We’re very excited to announce that, as of tomorrow, 19 September, the library will be open on Saturdays and Sundays, until 13 December, for viewings of Brian Griffiths’ installation, SELF – CONSCIOUS. Visitors may view the installation between 1200 and 1600 on Saturdays and Sundays, or by appointment.
SELF – CONSCIOUS is an artwork by Brian Griffiths at Cricklewood Library. Conceived as a parallel lending library of selected books paired with sculptures. The artwork is on view every Saturday and Sunday 12 – 4 pm, and by appointment.
At time of publication this new community library is not complete. SELF – CONSCIOUS will be installed and wait for the library to open before lending. SELF – CONSCIOUS is on view during this wait.
‘We are told that there is a tall wooden cupboard in Cricklewood Library, standing somewhat incongruous. This holds nine books and nine boxed, and therefore hidden, sculptures.
We are told when loaning one of these books a bespoke sculpture will be loaned for the same period, to be taken home.
We are told that at the end of the loan period, the sculpture and book must be placed back in the box and returned to the tall wooden cupboard, still standing somewhat incongruous.’
We are told that Griffiths has always loved a good story.

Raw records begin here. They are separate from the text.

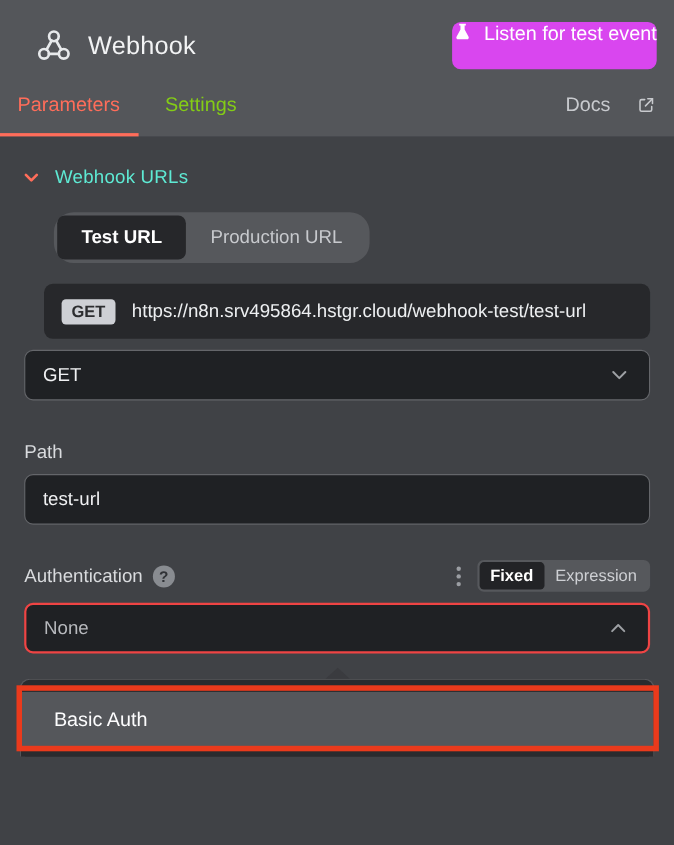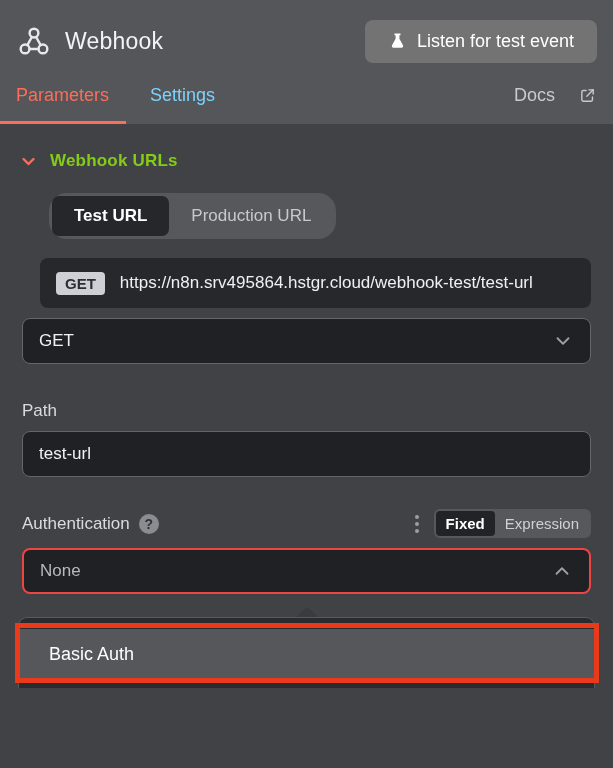--- a/index.html
+++ b/index.html
@@ -14,56 +14,57 @@
   .header {
     background: #54565a;
     height: 124px;
     position: relative;
   }
   .header-top {
     display: flex;
     align-items: center;
     padding: 16px 16px 0 17px;
     height: 66px;
+    margin-left: 15px;
   }
   .node-icon { width: 34px; height: 34px; color: #e7e9eb; flex: 0 0 auto; }
   .node-title {
     font-size: 23px;
     font-weight: 500;
     color: #f2f3f4;
     margin-left: 14px;
     letter-spacing: 0.2px;
   }
   .spacer { flex: 1; }
   .listen-btn {
-    display: flex; align-items: center; gap: 10px;
-    background: #737373;
+    display: flex; align-items: flex-start; gap: 10px;
+    background: #d946ef;
     border: none;
     border-radius: 8px;
     height: 43px;
-    padding: 0 23px;
+    padding: 0 0;
     color: #ffffff;
     font-size: 18px;
     font-weight: 500;
     font-family: inherit;
     cursor: pointer;
   }
   .flask-icon { width: 19px; height: 19px; }
 
   .tabs {
     display: flex;
     align-items: center;
     height: 58px;
     position: absolute;
     left: 0; right: 0; bottom: 0;
   }
   .tab {
     font-size: 18px;
     font-weight: 500;
-    color: #7dd3fc;
+    color: #84cc16;
     height: 100%;
     display: flex;
     align-items: center;
     cursor: pointer;
   }
   .tab-active {
     color: #ff6d5a;
     padding: 0 17px 0 16px;
     position: relative;
   }
@@ -89,23 +90,23 @@
 
   .section-header {
     margin-top: 27px;
     display: flex;
     align-items: center;
     gap: 13px;
     cursor: pointer;
   }
   .section-chevron { width: 17px; height: 17px; color: #ff6d5a; margin-left: -2px; }
   .section-title {
-    color: #84cc16;
-    font-size: 17px;
-    font-weight: 700;
+    color: #5eead4;
+    font-size: 17px;
+    font-weight: 400;
     letter-spacing: 0.2px;
   }
 
   .seg-control {
     margin: 22px 0 0 27px;
     display: inline-flex;
     background: #56585c;
     border-radius: 18px;
     padding: 3px;
   }

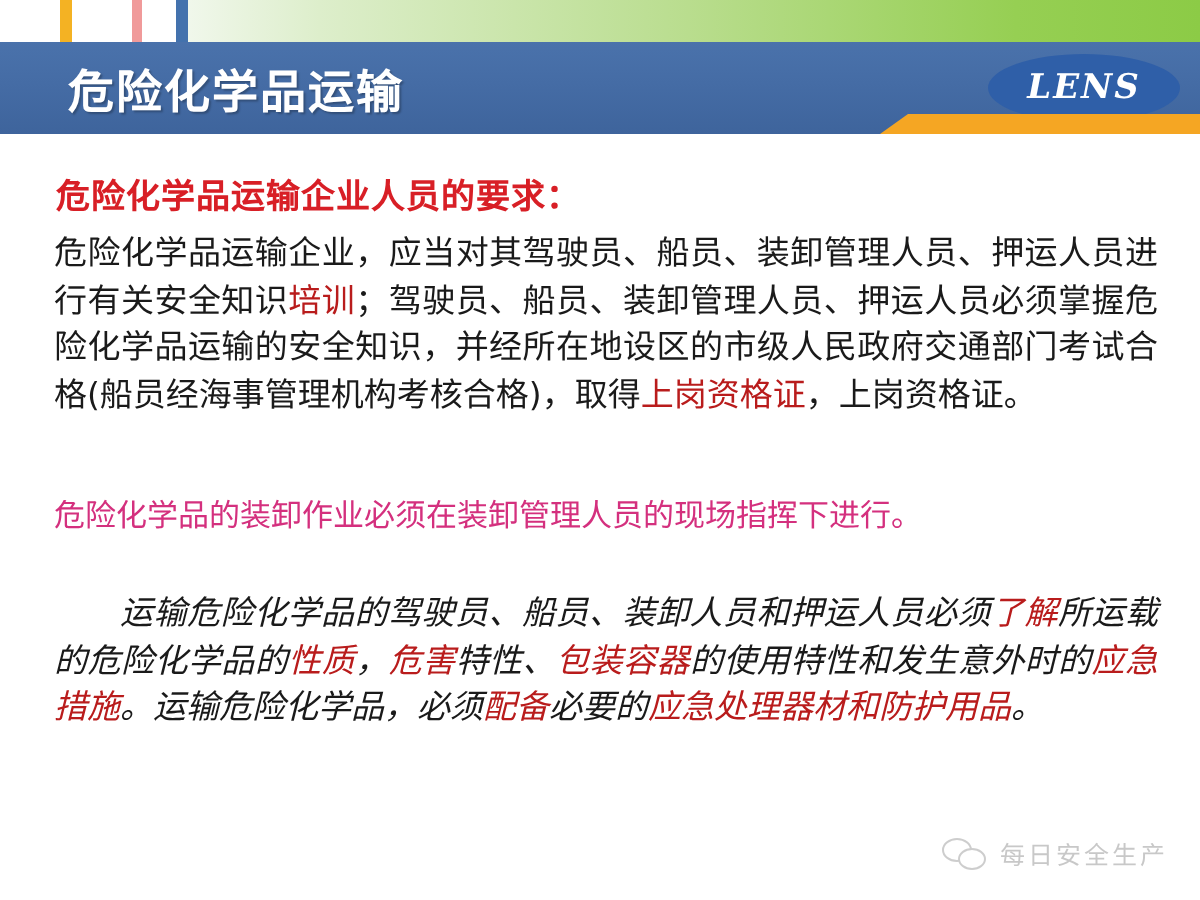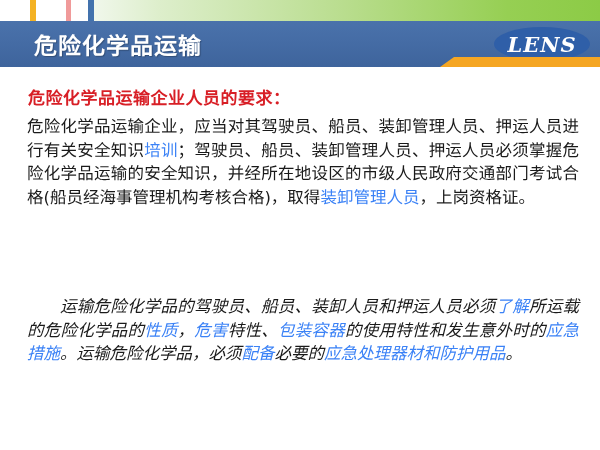--- a/index.html
+++ b/index.html
@@ -87,21 +87,21 @@
     background: #2f5fa8;
     display: flex;
     align-items: center;
     justify-content: center;
   }
   .header .lens-logo span {
     color: #ffffff;
     font-family: "DejaVu Serif", "Liberation Serif", serif;
     font-style: italic;
     font-weight: bold;
-    font-size: 21px;
+    font-size: 17px;
     letter-spacing: 1px;
   }
 
   
   .content {
     position: absolute;
     left: 0; top: 67px;
     width: 600px;
     height: 383px;
     background: #ffffff;
@@ -141,21 +141,21 @@
     color: #d4307e;
     white-space: nowrap;
   }
 
   .para-2 {
     top: 228px;
     text-indent: 2em;
     font-style: italic;
   }
 
-  .hl-blue { color: #3b82f6; }
+  .hl-blue { color: #b91c1c; }
 
   
   .footer-mark {
     position: absolute;
     right: 16px;
     bottom: 14px;
     display: flex;
     align-items: center;
     gap: 7px;
     opacity: 0.42;
@@ -205,21 +205,29 @@
     <div class="lens-logo">
       <span>LENS</span>
     </div>
     <div class="orange-wedge"></div>
   </div>
 
   <div class="content">
 
     <div class="heading-red">危险化学品运输企业人员的要求：</div>
 
-    <div class="para para-1"><span>危险化学品运输企业，应当对其驾驶员、船员、装卸管理人员、押运人员进行有关安全知识</span><span class="hl-blue">培训</span><span>；驾驶员、船员、装卸管理人员、押运人员必须掌握危险化学品运输的安全知识，并经所在地设区的市级人民政府交通部门考试合格(船员经海事管理机构考核合格)，取得</span><span class="hl-blue">装卸管理人员</span><span>，上岗资格证。</span></div>
-
+    <div class="para para-1"><span>危险化学品运输企业，应当对其驾驶员、船员、装卸管理人员、押运人员进行有关安全知识</span><span class="hl-blue">培训</span><span>；驾驶员、船员、装卸管理人员、押运人员必须掌握危险化学品运输的安全知识，并经所在地设区的市级人民政府交通部门考试合格(船员经海事管理机构考核合格)，取得</span><span class="hl-blue">上岗资格证</span><span>，上岗资格证。</span></div>
+
+    <div class="line-magenta">危险化学品的装卸作业必须在装卸管理人员的现场指挥下进行。</div>
 
     <div class="para para-2"><span>运输危险化学品的驾驶员、船员、装卸人员和押运人员必须</span><span class="hl-blue">了解</span><span>所运载的危险化学品的</span><span class="hl-blue">性质</span><span>，</span><span class="hl-blue">危害</span><span>特性、</span><span class="hl-blue">包装容器</span><span>的使用特性和发生意外时的</span><span class="hl-blue">应急措施</span><span>。运输危险化学品，必须</span><span class="hl-blue">配备</span><span>必要的</span><span class="hl-blue">应急处理器材和防护用品</span><span>。</span></div>
 
   </div>
 
+  <div class="footer-mark">
+    <span class="wechat-icon">
+      <span class="b1"></span>
+      <span class="b2"></span>
+    </span>
+    <span class="mark-text">每日安全生产</span>
+  </div>
 
 </div>
 
 </body></html>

He believes that stories help us to ennoble ourselves, to fix what was broken in us, and to help us become the people we dreamed of being. Lies that tell a deeper truth.

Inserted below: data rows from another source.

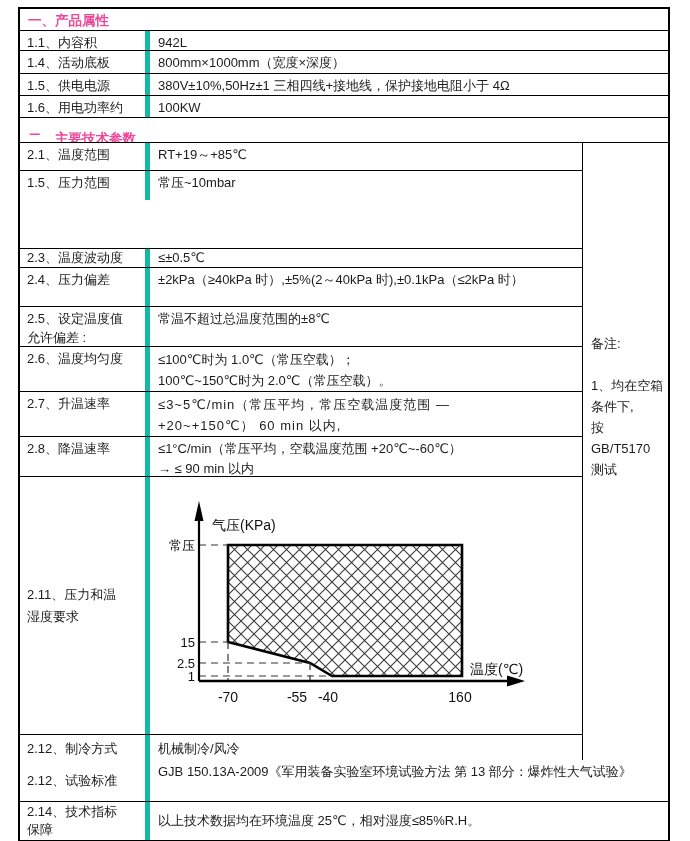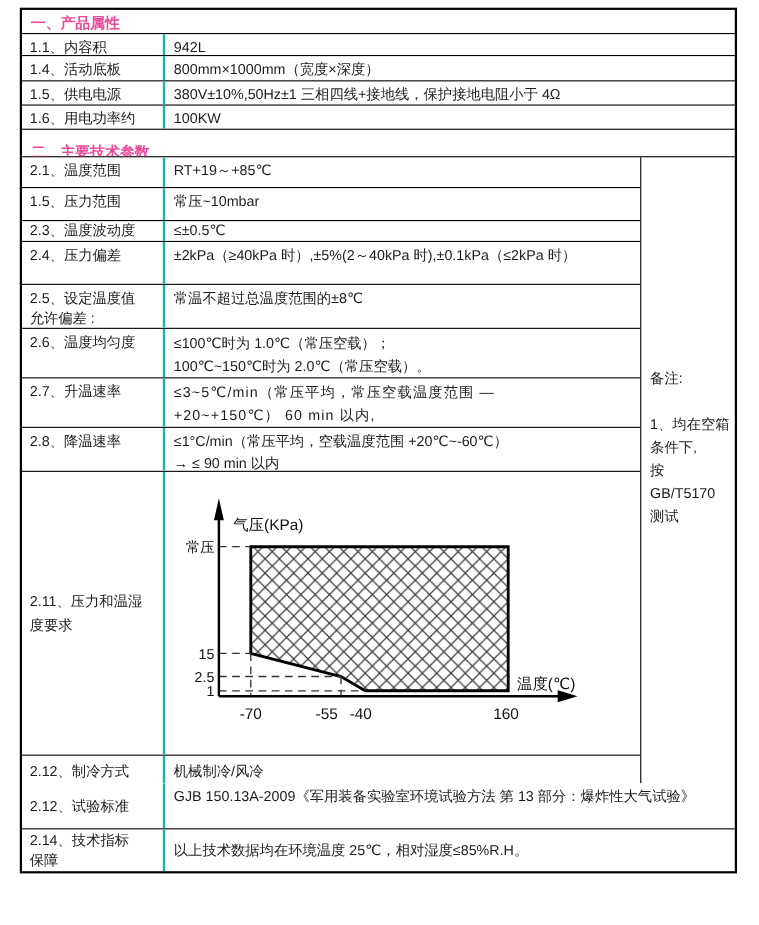--- a/index.html
+++ b/index.html
@@ -13,21 +13,21 @@
     background:#fff;
   }
   .row { display:flex; box-sizing:border-box; overflow:hidden; }
   .row + .row { border-top:1px solid #000; }
   .sec-hdr {
     font-weight:bold; font-size:13.5px; padding:3px 0 0 8px; color:#ec4899;
     box-sizing:border-box; overflow:hidden;
   }
   .sec-hdr + .row, .row + .sec-hdr, .s2body, .sec-hdr2top { border-top:1px solid #000; }
   .lbl {
-    flex:0 0 130px; width:130px; border-right:2px solid #14b8a6;
+    flex:0 0 130px; width:130px; border-right:5px solid #14b8a6;
     padding:2px 18px 0 7px; box-sizing:border-box; line-height:19px; overflow:hidden;
   }
   .val {
     flex:1; padding:2px 6px 0 8px; box-sizing:border-box;
     line-height:19px; white-space:pre-line; overflow:hidden;
   }
   .s2body { display:flex; box-sizing:border-box; }
   .s2left { width:563px; flex:0 0 563px; border-right:1px solid #000; box-sizing:border-box; }
   .s2left .row:first-child { border-top:none; }
   .remark-cell {
@@ -72,21 +72,21 @@
       <div class="s2left">
 
         <div class="row" style="height:27px;">
           <div class="lbl">2.1、温度范围</div>
           <div class="val">RT+19～+85℃</div>
         </div>
         <div class="row" style="height:30px;">
           <div class="lbl">1.5、压力范围</div>
           <div class="val">常压~10mbar</div>
         </div>
-        <div class="row" style="height:19px;">
+        <div class="row" style="height:19px;margin-top:48px;">
           <div class="lbl" style="padding-top:1px; line-height:16px;">2.3、温度波动度</div>
           <div class="val" style="padding-top:1px; line-height:16px;">≤±0.5℃</div>
         </div>
         <div class="row" style="height:39px;">
           <div class="lbl">2.4、压力偏差</div>
           <div class="val">±2kPa（≥40kPa 时）,±5%(2～40kPa 时),±0.1kPa（≤2kPa 时）</div>
         </div>
         <div class="row" style="height:40px;">
           <div class="lbl">2.5、设定温度值允许偏差 :</div>
           <div class="val">常温不超过总温度范围的±8℃</div>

We are not told that the artist has his own agenda in the story. He may mislead or cover mistakes, to do anything else is not staying in character.
We are not told that Brian is concerned with point of view, experimenting in the persuasions and limits of a first-person narrator.’
“Since graduating from Goldsmiths College in the late 1990’s I have been making sculptures and object installations full of overblown theatricality and pathos.
I like to tell stories however clichéd and timeworn. I want to make art that is staged, always pretending. I value the dramatisation of space, and work to direct audiences both physically and imaginatively. Objects, images and characters become materials to be laid out and persuaded to perform. My approach to visual languages and genres feels like trying on ornate fancy dress – to be enjoyed, and changed frequently.
I think with things, they become vocabulary, a way to start. I am driven by a curiosity in objects and our complex relations with them – how objects come to shape us; how we use them to create meaning, to organize our anxieties and affections, to sublimate our fears and shape our fantasies’.
I make sculpture because it sits in the world with us, like us. For me, self and stuff is always mixed up.”